Aujourd'hui la production de ciment du Burkina Faso reste excédentaire ce qui lui permet d'exporter une partie de sa production vers les pays voisins. De plus, Heidelberg Cement et Lafarge ont réussi à gagner des parts de marchés significatives après l'arrivée du géant Indien Diamond Cement. Une concurrence accrue où la fusion entre le Français Lafarge et le Suisse Holcim, effective à l'été 2015, a permis à ce nouveau géant d'augmenter sa force de frappe.

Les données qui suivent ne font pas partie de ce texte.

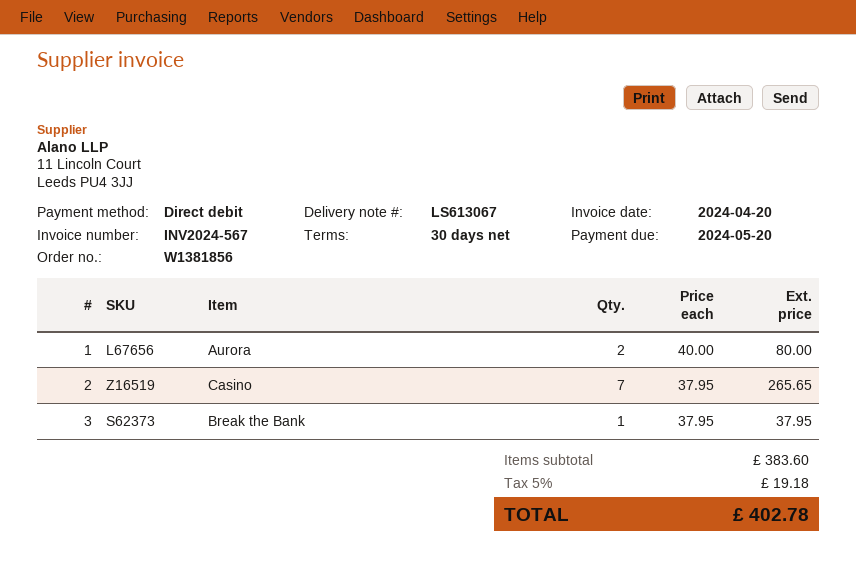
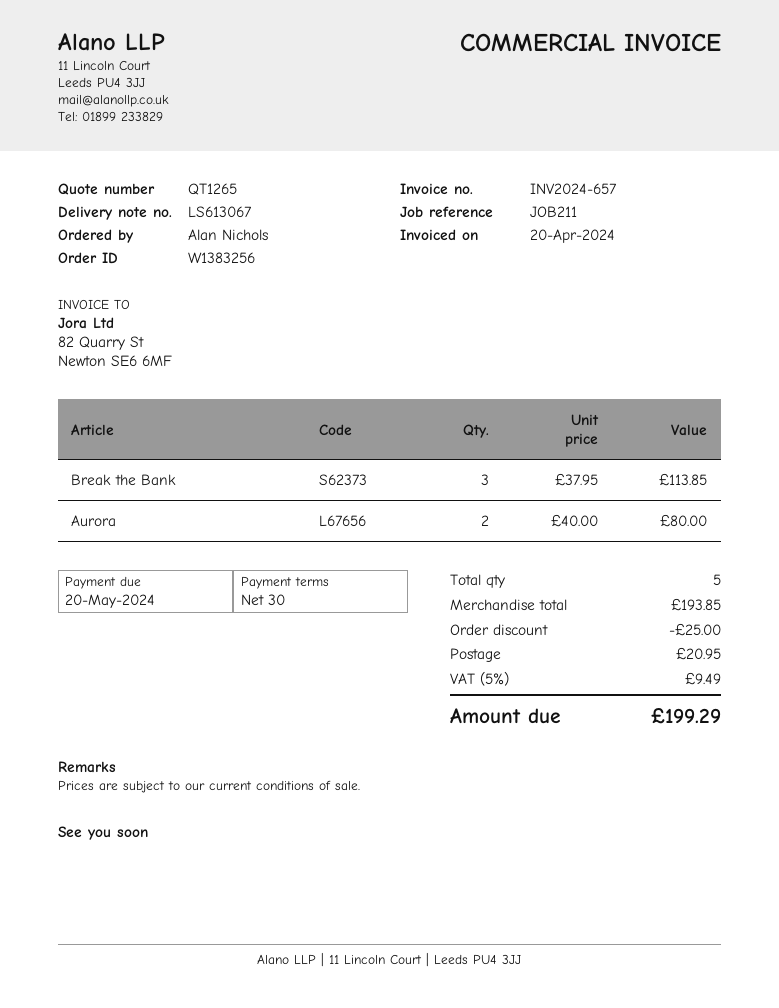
order number: W1381856 -> W1383256
invoice number: INV2024-567 -> INV2024-657
Casino: 7 x 37.95 = 265.65 -> none
Break the Bank: 1 x 37.95 = 37.95 -> 3 x 37.95 = 113.85
subtotal: 383.60 -> 193.85
discount: none -> 25.00
shipping: none -> 20.95
tax: 5% = 19.18 -> 5% = 9.49
total: 402.78 -> 199.29

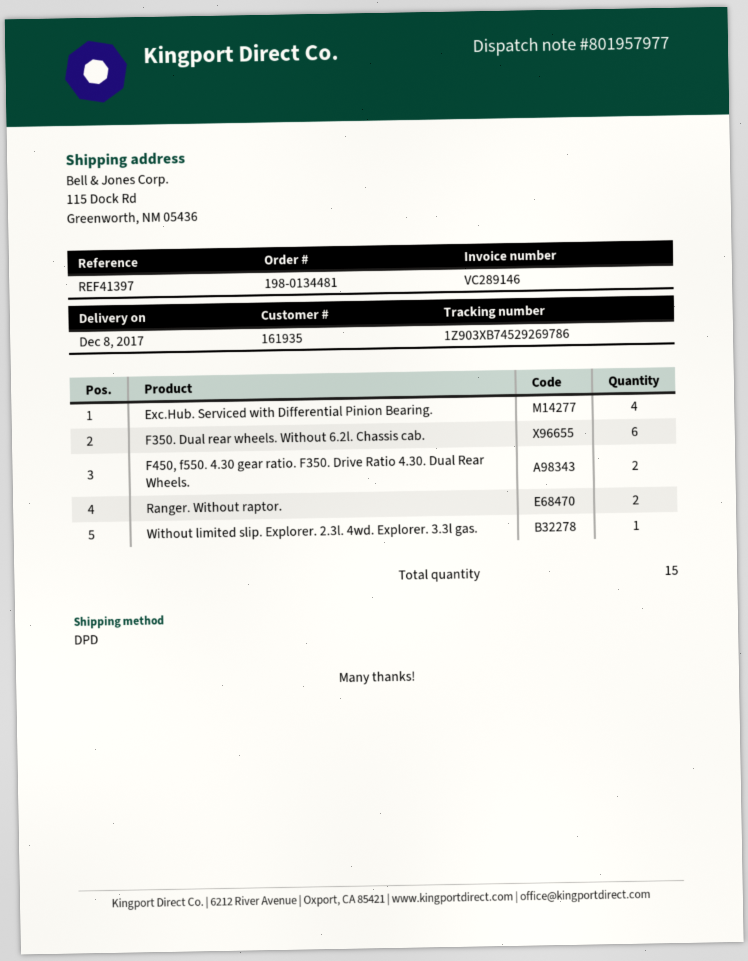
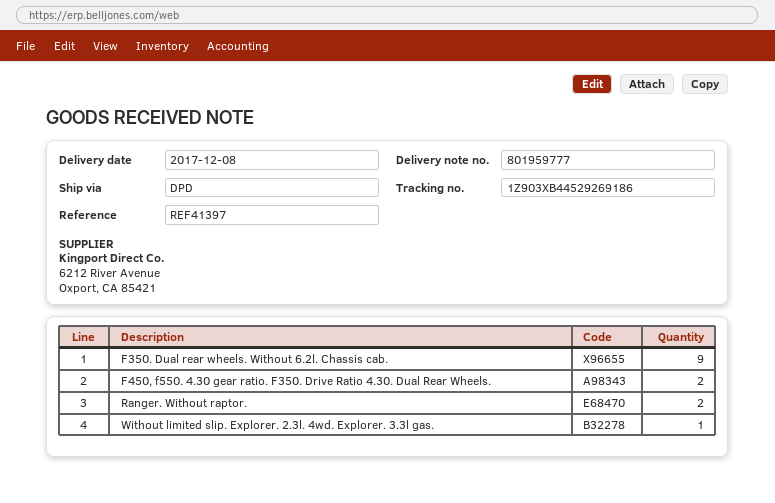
delivery note number: 801957977 -> 801959777
tracking number: 1Z903XB74529269786 -> 1Z903XB44529269186
Exc.Hub. Serviced with Differential Pinion Bearing.: 4 -> none
F350. Dual rear wheels. Without 6.2l. Chassis cab.: 6 -> 9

Lafarge-Holcim est actuellement le cimentier le plus présent en Afrique subsaharienne avec des activités dans une douzaine de pays.
Une multinationale qui a réussi à contrer les cimentiers des pays émergents partis à l'assaut du continent africain.

De nouveaux mastodontes

Des perspectives de croissance alléchantes qui ont aussi conduit le Nigérian Dangote Cement à sortir des frontières de son pays natal. Une solution qui permet de répondre à la hausse de la demande sur le marché tout en conciliant la fierté nationale, celle de voir le continent africain produire ses propres cimentiers.

Dangote Cement est un potentiel futur géant du secteur avec une capacité de production qui est désormais vertigineuse : 34 millions de tonnes en 2014. Et ce n'est qu'un début : en 2020, Dangote Cement espère pouvoir produire 100 millions de tonnes par an. Avec une seule cimenterie à son actif en 2005, le groupe en comptabilisera 15 en 2017.

L'industrie cimentière voit de nouveaux mastodontes émerger qui viennent concurrencer les multinationales européennes déjà bien implantées sur le marché. Pour gagner des parts de marché, la capacité à innover dans la consommation énergétique nécessaire à la production sera clef. Cette industrie énergivore devra adapter les combustibles choisis en favorisant l'utilisation de déchets et combustibles secondaires. Une solution pour diminuer les coûts et pouvoir supporter une pression sur les prix.